Email: ^*bolanleojokoh@yahoo.com

Received July 17, 2012; revised October 22, 2012; accepted October 30, 2012

Keywords: Opinion Aggregation; Electronic Commerce; Infrequent Feature; Electronic Product; Recommendation

ABSTRACT

The need for effective and efficient mining of online reviews cannot be overemphasized. This position is as a result of the overwhelmingly large number of reviews available online which makes it cumbersome for customers to read through all of them. Hence, the need for online web review mining system which will help customers as well as manufacturers read through a large number of reviews and provide a quick description and summary of the performance of the product. This will assist the customer make better and quick decision, and also help manufacturers improve their products and services. This paper describes a research work that focuses on mining the opinions expressed on some electronic products, providing ranks or ratings for the features, with the aim of summarizing them and making recommendations to potential customers for better online shopping. A technique is also proposed for scoring segments with infrequent features. The evaluation results using laptops demonstrate the effectiveness of these techniques.

1. Introduction

The rapid growth of the web has led to rapid expansion of e-commerce among other things. More customers are turning towards online shopping because it is convenient, reliable, and fast. In order to enhance customer shopping experience, it has become a common practice for online merchants to enable their customers to write reviews on products that they have purchased. Customer reviews of a product are generally considered more honest, unbiased and comprehensive than descriptions provided by the seller. In fact, review comments are one of the most powerful and expressive sources of user preferences. Furthermore, reviews written by other customers describe the usage experience and perspective of (non-expert) customers with similar needs. They give customers a voice, increase consumer confidence, enhance product visibility, and can dramatically increase sales [1,2].

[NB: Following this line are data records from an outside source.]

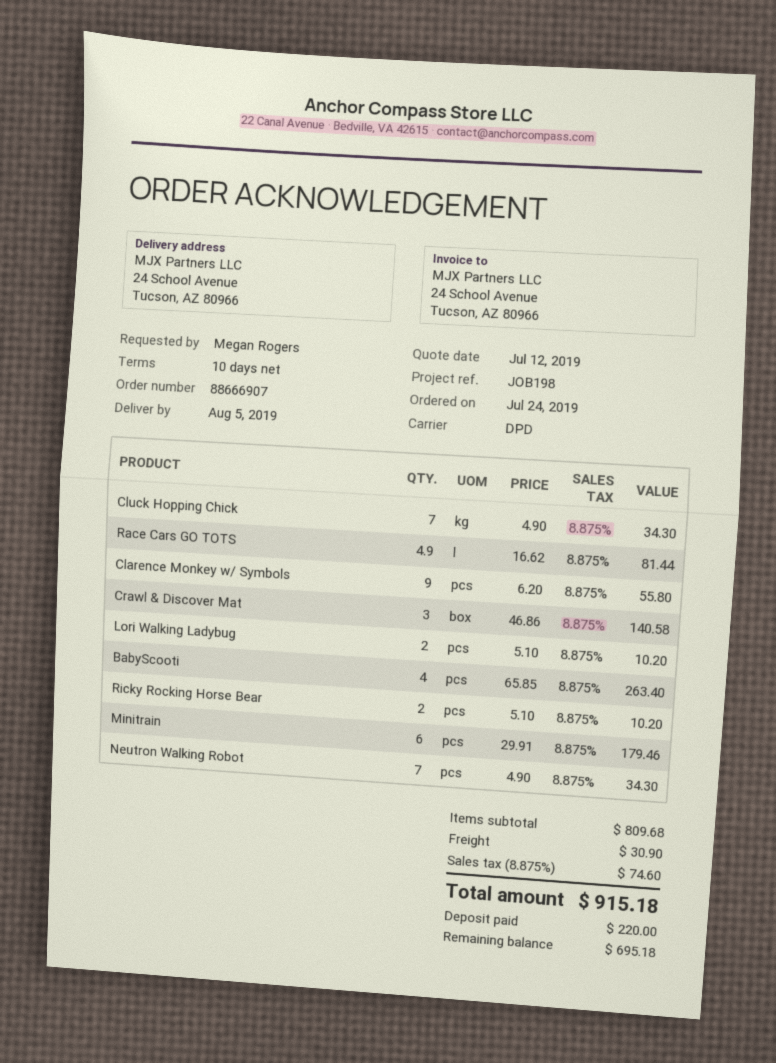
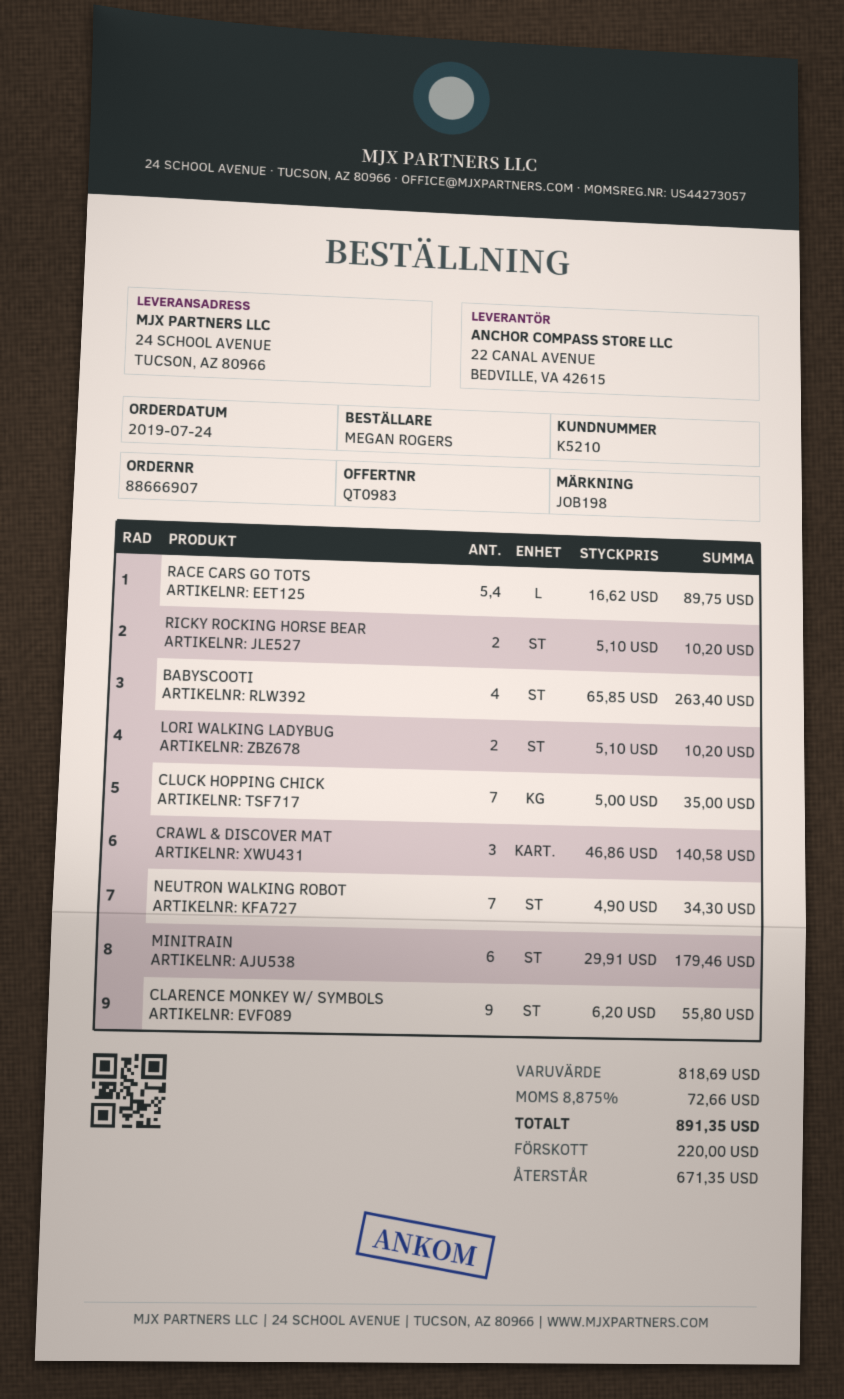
Cluck Hopping Chick: 7 x 4.90 = 34.30 -> 7 x 5.00 = 35.00
Race Cars GO TOTS: 4.9 x 16.62 = 81.44 -> 5.4 x 16.62 = 89.75
subtotal: 809.68 -> 818.69
shipping: 30.90 -> none
tax: 8.875% = 74.60 -> 8.875% = 72.66
total: 915.18 -> 891.35
balance: 695.18 -> 671.35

With more and more users becoming comfortable with the Web, an increasing number of people are writing reviews. As a result, the number of reviews that a product receives grows rapidly [3]. Moreover, the consumer reviews are in free form text and consumers prefer to use natural language to express their opinion. It is difficult for a program to “understand” the text information and use these data. Many reviews are long, and as such, it is not an easy task for a potential customer to make a decision whether or not to purchase a product based on the reviews he reads. It is therefore a very important and challenging problem to mine these reviews and produce a summary of them and also propose a recommendation decision to the potential customer.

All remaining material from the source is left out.